In the draft of this agreement, the clause remained as it was added by Peleg on April 1, 2018 (as clause 3.1.3), but in light of the addition of clause 3.1.2, the numbering of this clause became 3.1.4.

This agreement was signed by the parties on August 16, 2018 (the signed agreement was attached as Appendix 10 to Don's affidavit, hereinafter: the "First Agreement").

  1. Signing a loan agreement;

There is no dispute that on the occasion when the first agreement was signed – i.e., on June 18, 2018 – a loan agreement was signed between Peleg and the company (Appendix 9 to Don's affidavit).  This is because the company urgently needed cash that would enable its ongoing operations during the interim period until the completion of the pre-IPO process.  As such, Peleg agreed to lend the company a sum of US$100,000 as a bridging loan.  I will note that there is no dispute about the distress of the company at that time – both Don and Peleg declare this (see paragraph 35 of Peleg's affidavit and paragraph 34 of Don's affidavit).  According to Don, Peleg took advantage of the company's distress and agreed to provide the loan only if the first agreement, which was signed at the same time, was also signed.  Peleg, on the other hand, argues that at that stage, the company's IPO was still uncertain – despite the interest that Ananda showed in the company, and therefore the provision of funds to the company involved a high economic risk.  It was argued that in light of this, the loan was made available for a period of four months at a relatively high interest rate (which was ultimately not paid).  In this regard, an examination of the loan agreement shows that the repayment date of the loan is on October 5, 2018 and that the interest on the loan is 10% until the repayment date and 5% per month after the repayment is made.  Clause 6.2 of the agreement further stipulates that: "If for one month after the determining repayment date the loan is not repaid in full, including interest, the lender will be entitled to convert the principal, including interest, into the company's shares according to a company value of $5 million."

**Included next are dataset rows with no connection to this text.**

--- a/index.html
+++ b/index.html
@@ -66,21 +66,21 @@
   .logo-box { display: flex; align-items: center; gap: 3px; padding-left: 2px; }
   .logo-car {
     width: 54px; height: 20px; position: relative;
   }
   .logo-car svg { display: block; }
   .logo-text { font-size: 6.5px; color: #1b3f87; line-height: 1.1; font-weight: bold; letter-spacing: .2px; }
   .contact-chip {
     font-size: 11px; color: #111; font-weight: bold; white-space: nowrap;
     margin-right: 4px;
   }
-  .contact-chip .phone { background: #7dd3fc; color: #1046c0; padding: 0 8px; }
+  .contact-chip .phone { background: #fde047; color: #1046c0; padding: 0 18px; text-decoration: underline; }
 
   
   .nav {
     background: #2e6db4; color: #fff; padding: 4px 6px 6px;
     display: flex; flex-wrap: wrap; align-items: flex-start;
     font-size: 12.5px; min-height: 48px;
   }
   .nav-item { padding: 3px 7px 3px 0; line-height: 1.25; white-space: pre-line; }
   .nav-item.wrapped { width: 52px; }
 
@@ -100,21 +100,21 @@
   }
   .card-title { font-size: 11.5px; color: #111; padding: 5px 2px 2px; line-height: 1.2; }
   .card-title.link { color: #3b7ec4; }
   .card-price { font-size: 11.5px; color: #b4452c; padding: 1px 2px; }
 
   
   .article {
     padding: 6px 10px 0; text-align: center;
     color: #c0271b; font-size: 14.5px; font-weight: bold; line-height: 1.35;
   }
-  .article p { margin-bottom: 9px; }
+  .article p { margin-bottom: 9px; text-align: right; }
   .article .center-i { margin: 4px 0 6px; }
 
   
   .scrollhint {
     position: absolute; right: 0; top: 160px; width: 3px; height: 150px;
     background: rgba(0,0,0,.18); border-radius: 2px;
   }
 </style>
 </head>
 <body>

  1. Signing a CLA Agreement;

There is no dispute that on July 4, 2018, an additional agreement was signed between the parties (Convertible loan agreement hereinafter: the "CLA Agreement") – as to this, the parties do not dispute that, as detailed in Don's affidavit – in the background of the signing of this agreement – an agreement was signed between the Company and Peleg, according to which, in respect of the offering, Peleg will be entitled to a commission in the sum of USD 230,000, which will be reinvested in the Company through the purchase of the Company's shares at a favorable price even in relation to the price of the shares in the IPO (at a discount of 20%).  In addition, according to Don, it was agreed that Peleg would also be able to convert the loan amount of $100,000 into shares on identical terms, under the entitlement to repay the loan plus interest.